Apple ha dado un nuevo paso en su estrategia de salud digital al obtener la aprobación de la FDA, (la agencia gubernamental de EEUU, responsable de la regulación de alimentos y medicamentos), para una función que permite a los usuarios del Apple Watch recibir alertas de posible hipertensión. Esta novedad convierte al reloj en algo más que un simple wearable de actividad: un aliado para la prevención de una de las enfermedades silenciosas más extendidas del mundo.
La hipertensión es uno de los principales factores de riesgo de infarto, ictus y otras patologías cardiovasculares, y se estima que afecta a 1.300 millones de adultos en todo el mundo, muchos de ellos sin diagnosticar. Detectarla de manera temprana es clave para reducir complicaciones a largo plazo, y es aquí donde entra en juego la innovación de Apple.
La nueva función no convierte el reloj en un tensiómetro médico tradicional, sino que utiliza el sensor óptico para analizar las variaciones en la respuesta de los vasos sanguíneos a lo largo de un período de 30 días. Si los patrones detectados indican que podría existir hipertensión, el reloj envía una notificación al usuario para que tome medidas. Esta funcionalidad se desplegará en más de 150 países y regiones y estará disponible en los modelos Apple Watch Series 9, 10, 11 y en los Ultra 2 y Ultra 3.

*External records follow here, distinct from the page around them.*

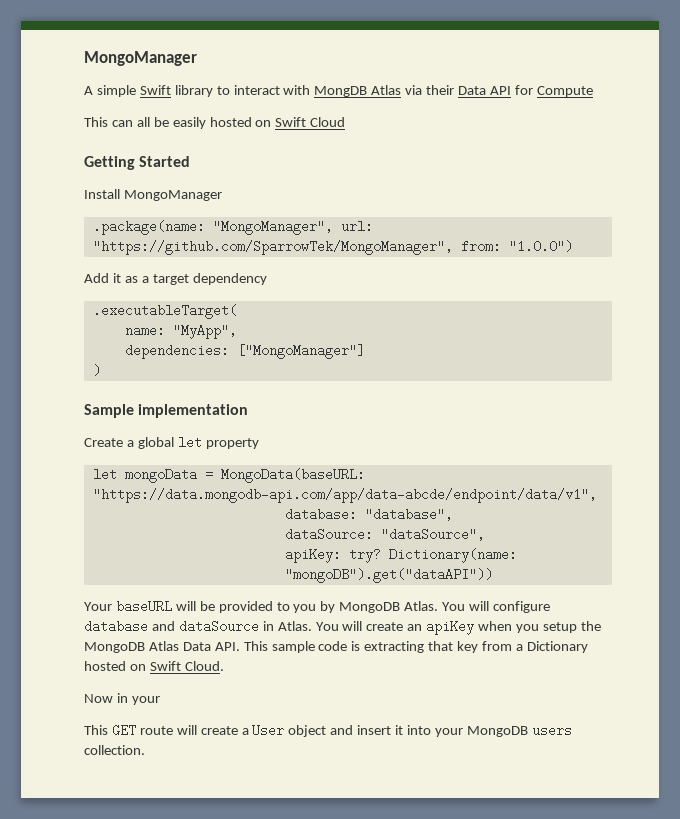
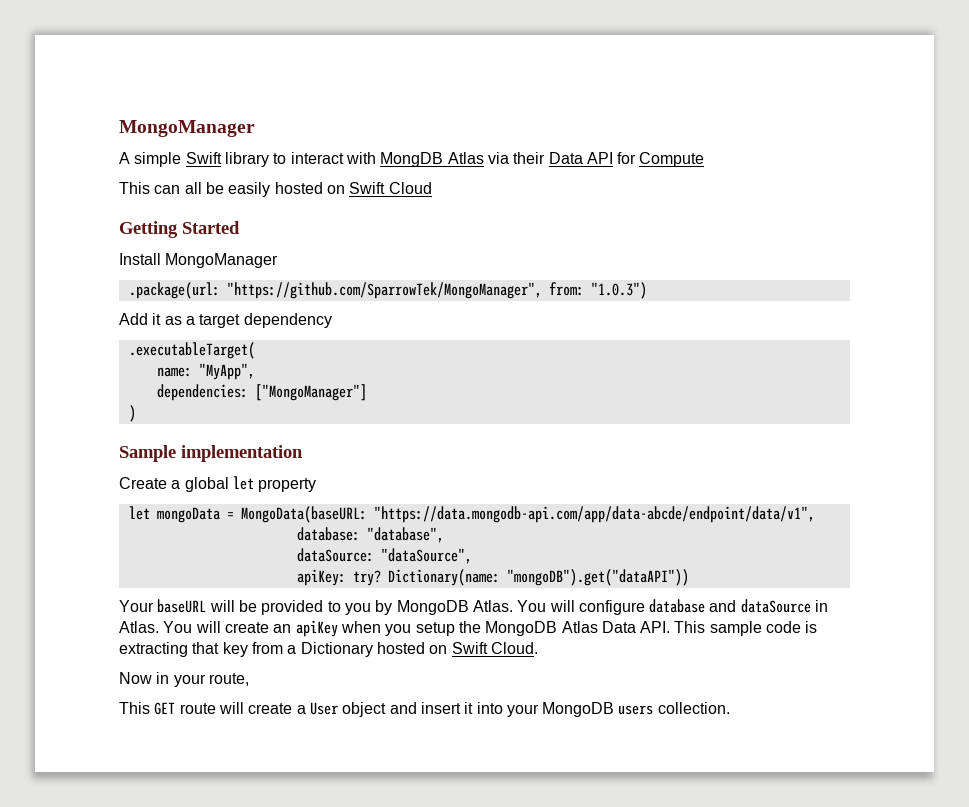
- .package(name: "MongoManager", url: "https://github.com/SparrowTek/MongoManager", from: "1.0.0")
+ .package(url: "https://github.com/SparrowTek/MongoManager", from: "1.0.3")
- Now in your
+ Now in your route,

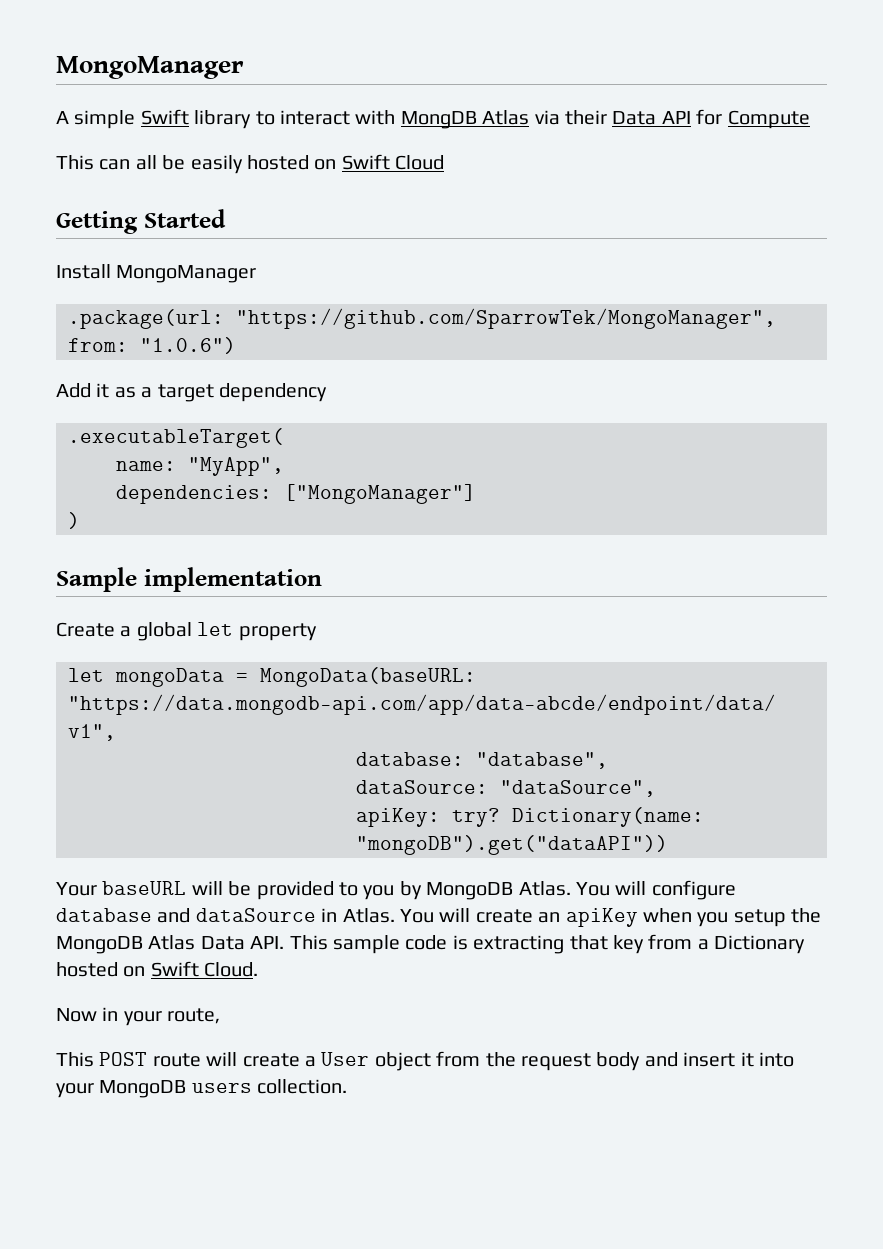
- .package(url: "https://github.com/SparrowTek/MongoManager", from: "1.0.3")
+ .package(url: "https://github.com/SparrowTek/MongoManager", from: "1.0.6")
- This GET route will create a User object and insert it into your MongoDB users collection.
+ This POST route will create a User object from the request body and insert it into your MongoDB users collection.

No se trata de un diagnóstico definitivo, sino de una señal de alerta. Apple recomienda que, ante una notificación, el usuario utilice un tensiómetro de manguito durante siete días y comparta los datos con un profesional de la salud para confirmar el hallazgo. De este modo, la función actúa como un primer filtro, animando al usuario a dar un paso proactivo en el cuidado de su salud.
Impacto estimado
Apple estima que en su primer año de uso esta función podría advertir a más de un millón de personas que tienen hipertensión sin diagnosticar. Detectar estos casos antes de que aparezcan síntomas graves puede suponer un enorme impacto en salud pública, reduciendo el riesgo de eventos cardiovasculares y el coste asociado a su tratamiento.
Ventajas para el usuario
• Permite detectar un problema que a menudo no da síntomas hasta fases avanzadas.
• Se integra en un dispositivo de uso cotidiano, sin necesidad de equipos adicionales.
• Fomenta la cultura de la prevención y el seguimiento periódico de la salud cardiovascular.
Limitaciones a tener en cuenta
• Puede generar falsas alarmas y ansiedad en algunos usuarios.
• No captura el 100 % de los casos, por lo que sigue siendo necesario el control médico rutinario.
• Requiere que el usuario actúe: medirse la tensión con un dispositivo homologado y acudir a un profesional.
Mirando al futuro
Esta aprobación de la FDA supone un hito para Apple y para el mercado de los wearables. Marca la transición de los relojes inteligentes hacia herramientas de salud proactiva, con funciones cada vez más cercanas a la monitorización médica. Además, podría impulsar nuevas integraciones con sistemas sanitarios, programas de prevención y el desarrollo de sensores aún más precisos y validados clínicamente.
Si se confirma su eficacia, este tipo de tecnología puede cambiar la forma en que millones de personas gestionan su salud: pasar de reaccionar cuando aparecen los síntomas a anticiparse antes de que el problema se agrave.